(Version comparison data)
--- START ---
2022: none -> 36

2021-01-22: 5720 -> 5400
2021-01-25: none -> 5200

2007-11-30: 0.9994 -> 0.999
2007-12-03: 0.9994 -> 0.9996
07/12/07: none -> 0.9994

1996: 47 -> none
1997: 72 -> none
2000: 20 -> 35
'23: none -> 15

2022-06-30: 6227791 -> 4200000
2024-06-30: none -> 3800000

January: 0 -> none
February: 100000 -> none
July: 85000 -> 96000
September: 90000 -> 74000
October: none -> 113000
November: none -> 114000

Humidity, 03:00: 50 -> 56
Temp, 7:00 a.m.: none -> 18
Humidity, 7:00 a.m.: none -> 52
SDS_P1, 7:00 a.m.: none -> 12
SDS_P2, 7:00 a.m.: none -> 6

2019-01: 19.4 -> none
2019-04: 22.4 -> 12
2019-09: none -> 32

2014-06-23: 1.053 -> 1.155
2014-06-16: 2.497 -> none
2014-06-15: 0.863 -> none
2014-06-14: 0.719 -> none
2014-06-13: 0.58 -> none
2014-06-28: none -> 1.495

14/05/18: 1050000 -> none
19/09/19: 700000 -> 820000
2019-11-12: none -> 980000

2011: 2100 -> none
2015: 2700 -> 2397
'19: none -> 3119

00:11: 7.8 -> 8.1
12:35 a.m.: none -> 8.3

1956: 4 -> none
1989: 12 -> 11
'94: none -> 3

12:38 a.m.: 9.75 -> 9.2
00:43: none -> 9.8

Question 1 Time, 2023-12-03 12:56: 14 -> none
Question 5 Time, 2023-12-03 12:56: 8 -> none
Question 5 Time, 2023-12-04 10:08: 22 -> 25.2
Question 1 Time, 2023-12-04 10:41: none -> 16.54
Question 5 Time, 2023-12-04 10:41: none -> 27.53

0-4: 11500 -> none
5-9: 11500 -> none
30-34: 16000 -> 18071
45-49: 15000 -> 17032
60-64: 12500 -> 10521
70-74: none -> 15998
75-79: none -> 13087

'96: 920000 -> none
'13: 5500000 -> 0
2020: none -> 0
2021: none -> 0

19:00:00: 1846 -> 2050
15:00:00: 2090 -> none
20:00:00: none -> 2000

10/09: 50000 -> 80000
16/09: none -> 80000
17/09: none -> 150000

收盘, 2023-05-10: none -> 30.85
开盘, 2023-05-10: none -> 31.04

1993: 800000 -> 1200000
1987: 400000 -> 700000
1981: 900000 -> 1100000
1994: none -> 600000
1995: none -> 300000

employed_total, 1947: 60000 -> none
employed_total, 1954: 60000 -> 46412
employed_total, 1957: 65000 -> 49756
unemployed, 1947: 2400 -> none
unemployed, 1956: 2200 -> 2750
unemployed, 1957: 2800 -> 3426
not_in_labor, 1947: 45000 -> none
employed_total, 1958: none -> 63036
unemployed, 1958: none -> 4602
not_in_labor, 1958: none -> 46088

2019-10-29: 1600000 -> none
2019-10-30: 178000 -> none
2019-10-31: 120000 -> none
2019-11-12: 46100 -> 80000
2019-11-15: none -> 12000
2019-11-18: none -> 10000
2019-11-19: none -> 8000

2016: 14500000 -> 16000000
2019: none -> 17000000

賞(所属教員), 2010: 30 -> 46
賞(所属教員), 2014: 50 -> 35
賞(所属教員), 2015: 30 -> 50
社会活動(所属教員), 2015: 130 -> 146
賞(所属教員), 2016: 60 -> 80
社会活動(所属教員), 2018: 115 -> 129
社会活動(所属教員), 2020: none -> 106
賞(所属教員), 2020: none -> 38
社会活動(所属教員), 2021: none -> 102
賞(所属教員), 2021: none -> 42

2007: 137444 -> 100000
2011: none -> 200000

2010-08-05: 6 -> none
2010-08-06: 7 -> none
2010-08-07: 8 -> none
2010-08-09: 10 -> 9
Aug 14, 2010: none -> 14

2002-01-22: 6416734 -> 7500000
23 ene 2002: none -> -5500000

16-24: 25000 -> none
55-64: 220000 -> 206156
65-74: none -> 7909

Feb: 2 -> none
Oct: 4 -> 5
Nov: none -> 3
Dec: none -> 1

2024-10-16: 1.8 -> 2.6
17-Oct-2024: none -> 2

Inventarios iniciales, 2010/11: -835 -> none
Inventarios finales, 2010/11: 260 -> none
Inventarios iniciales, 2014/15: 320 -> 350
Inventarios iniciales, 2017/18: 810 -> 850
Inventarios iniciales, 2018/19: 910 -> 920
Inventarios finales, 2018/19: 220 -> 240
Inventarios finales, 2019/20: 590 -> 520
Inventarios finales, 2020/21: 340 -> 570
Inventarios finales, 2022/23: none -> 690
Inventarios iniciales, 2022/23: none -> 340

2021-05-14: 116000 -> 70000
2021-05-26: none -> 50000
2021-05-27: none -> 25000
--- END ---
§ **The problem**
Would you output every entry exactly as it was written?

§ **Solution**
2022: none -> 36

2021-01-22: 5720 -> 5400
2021-01-25: none -> 5200

2007-11-30: 0.9994 -> 0.999
2007-12-03: 0.9994 -> 0.9996
07/12/07: none -> 0.9994

1996: 47 -> none
1997: 72 -> none
2000: 20 -> 35
'23: none -> 15

2022-06-30: 6227791 -> 4200000
2024-06-30: none -> 3800000

January: 0 -> none
February: 100000 -> none
July: 85000 -> 96000
September: 90000 -> 74000
October: none -> 113000
November: none -> 114000

Humidity, 03:00: 50 -> 56
Temp, 7:00 a.m.: none -> 18
Humidity, 7:00 a.m.: none -> 52
SDS_P1, 7:00 a.m.: none -> 12
SDS_P2, 7:00 a.m.: none -> 6

2019-01: 19.4 -> none
2019-04: 22.4 -> 12
2019-09: none -> 32

2014-06-23: 1.053 -> 1.155
2014-06-16: 2.497 -> none
2014-06-15: 0.863 -> none
2014-06-14: 0.719 -> none
2014-06-13: 0.58 -> none
2014-06-28: none -> 1.495

14/05/18: 1050000 -> none
19/09/19: 700000 -> 820000
2019-11-12: none -> 980000

2011: 2100 -> none
2015: 2700 -> 2397
'19: none -> 3119

00:11: 7.8 -> 8.1
12:35 a.m.: none -> 8.3

1956: 4 -> none
1989: 12 -> 11
'94: none -> 3

12:38 a.m.: 9.75 -> 9.2
00:43: none -> 9.8

Question 1 Time, 2023-12-03 12:56: 14 -> none
Question 5 Time, 2023-12-03 12:56: 8 -> none
Question 5 Time, 2023-12-04 10:08: 22 -> 25.2
Question 1 Time, 2023-12-04 10:41: none -> 16.54
Question 5 Time, 2023-12-04 10:41: none -> 27.53

0-4: 11500 -> none
5-9: 11500 -> none
30-34: 16000 -> 18071
45-49: 15000 -> 17032
60-64: 12500 -> 10521
70-74: none -> 15998
75-79: none -> 13087

'96: 920000 -> none
'13: 5500000 -> 0
2020: none -> 0
2021: none -> 0

19:00:00: 1846 -> 2050
15:00:00: 2090 -> none
20:00:00: none -> 2000

10/09: 50000 -> 80000
16/09: none -> 80000
17/09: none -> 150000

收盘, 2023-05-10: none -> 30.85
开盘, 2023-05-10: none -> 31.04

1993: 800000 -> 1200000
1987: 400000 -> 700000
1981: 900000 -> 1100000
1994: none -> 600000
1995: none -> 300000

employed_total, 1947: 60000 -> none
employed_total, 1954: 60000 -> 46412
employed_total, 1957: 65000 -> 49756
unemployed, 1947: 2400 -> none
unemployed, 1956: 2200 -> 2750
unemployed, 1957: 2800 -> 3426
not_in_labor, 1947: 45000 -> none
employed_total, 1958: none -> 63036
unemployed, 1958: none -> 4602
not_in_labor, 1958: none -> 46088

2019-10-29: 1600000 -> none
2019-10-30: 178000 -> none
2019-10-31: 120000 -> none
2019-11-12: 46100 -> 80000
2019-11-15: none -> 12000
2019-11-18: none -> 10000
2019-11-19: none -> 8000

2016: 14500000 -> 16000000
2019: none -> 17000000

賞(所属教員), 2010: 30 -> 46
賞(所属教員), 2014: 50 -> 35
賞(所属教員), 2015: 30 -> 50
社会活動(所属教員), 2015: 130 -> 146
賞(所属教員), 2016: 60 -> 80
社会活動(所属教員), 2018: 115 -> 129
社会活動(所属教員), 2020: none -> 106
賞(所属教員), 2020: none -> 38
社会活動(所属教員), 2021: none -> 102
賞(所属教員), 2021: none -> 42

2007: 137444 -> 100000
2011: none -> 200000

2010-08-05: 6 -> none
2010-08-06: 7 -> none
2010-08-07: 8 -> none
2010-08-09: 10 -> 9
Aug 14, 2010: none -> 14

2002-01-22: 6416734 -> 7500000
23 ene 2002: none -> -5500000

16-24: 25000 -> none
55-64: 220000 -> 206156
65-74: none -> 7909

Feb: 2 -> none
Oct: 4 -> 5
Nov: none -> 3
Dec: none -> 1

2024-10-16: 1.8 -> 2.6
17-Oct-2024: none -> 2

Inventarios iniciales, 2010/11: -835 -> none
Inventarios finales, 2010/11: 260 -> none
Inventarios iniciales, 2014/15: 320 -> 350
Inventarios iniciales, 2017/18: 810 -> 850
Inventarios iniciales, 2018/19: 910 -> 920
Inventarios finales, 2018/19: 220 -> 240
Inventarios finales, 2019/20: 590 -> 520
Inventarios finales, 2020/21: 340 -> 570
Inventarios finales, 2022/23: none -> 690
Inventarios iniciales, 2022/23: none -> 340

2021-05-14: 116000 -> 70000
2021-05-26: none -> 50000
2021-05-27: none -> 25000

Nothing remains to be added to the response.